Pros: Light, inexpensive (relatively), and innovative design. Nice progressive quick release knob. Exposed works.
Cons:
A bit too clever. Too many compromises, especially when compared side-by-side to more conventional designs. Lack of vertical orientation detente. Exposed works.

Lightweight and having the "cool factor" on its side, I had great hopes. It is a well-build precision device.

Acratech plates and accessories are competitively priced and often less expensive than competitors', and with ballheads and plates, every penny counts.

Several characteristics make the Acratech seem to be reaching a bit beyond its grasp. The lack of an absolute veritcal position for use with vertical grips and gimbal add-ons like the Sidekick are a definite disadvantage. Full access to all components is a benefit for cleaning and maintaining its works, but the works are generally much more exposed to fouling at the outset.

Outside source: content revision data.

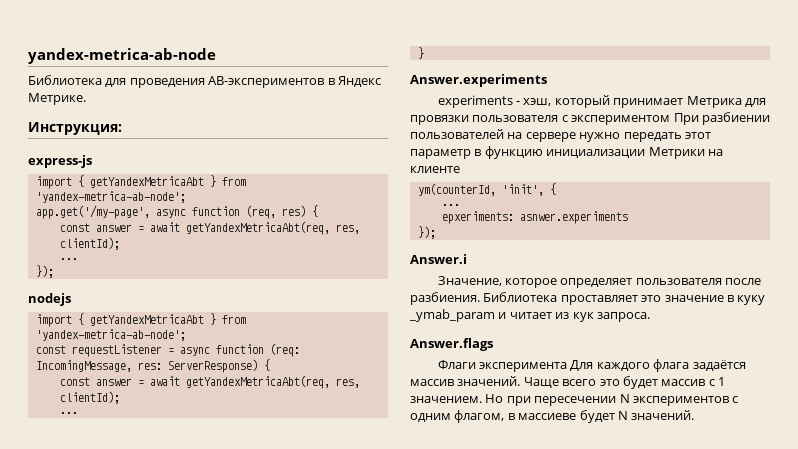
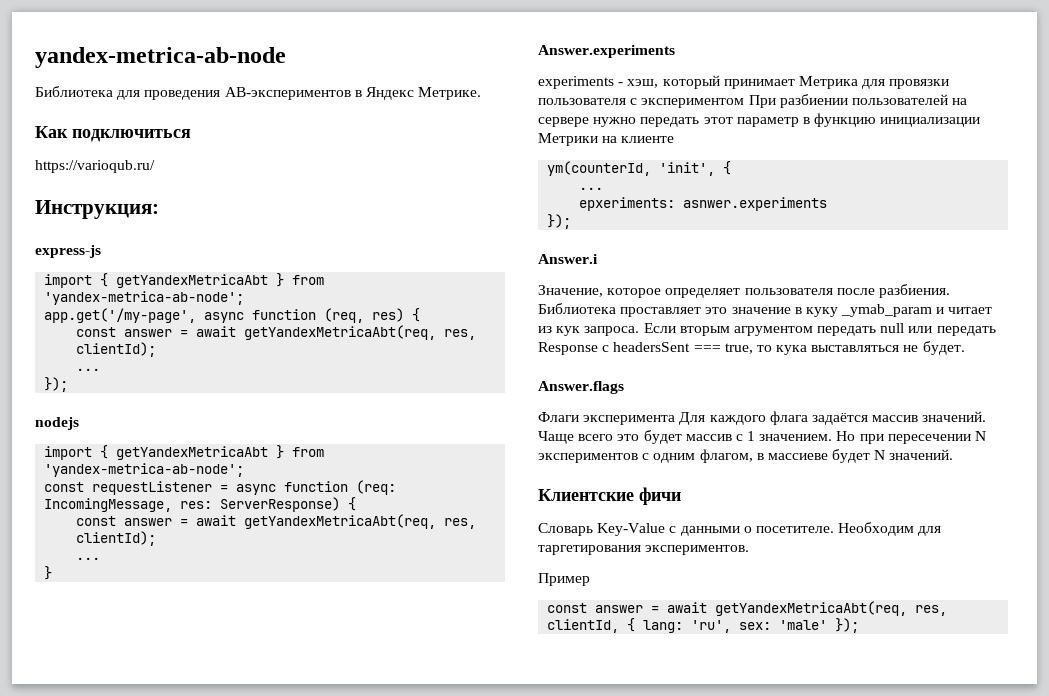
+ Как подключиться
+ https://varioqub.ru/
+ Если вторым агрументом передать null или передать Response с headersSent === true, то кука выставляться не будет.
+ Клиентские фичи
+ Словарь Key-Value с данными о посетителе. Необходим для таргетирования экспериментов.
+ Пример
+ const answer = await getYandexMetricaAbt(req, res, clientId, { lang: 'ru', sex: 'male' });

While l love the progressive speed knob included on the default Quick Release clamp, the lack of a spirit level in Acratech clamps is a serious disadvantage, especially when trying to achieve level orientations with articulating tripods or bases.

The lack of friction control is a significant drawback, especially given the wide area of travel the head can exploit and the fact that most competing products include them as an integral part of their design. While weight is a nice characteristic, if a ball head does not offer the fundamental features of durable, smooth, and secure operation capable of easily and steadily orienting equipment, everything else is failry moot; and I feel the Acratech makes too many compromises in favor of attempting to save weight and offer a unique design.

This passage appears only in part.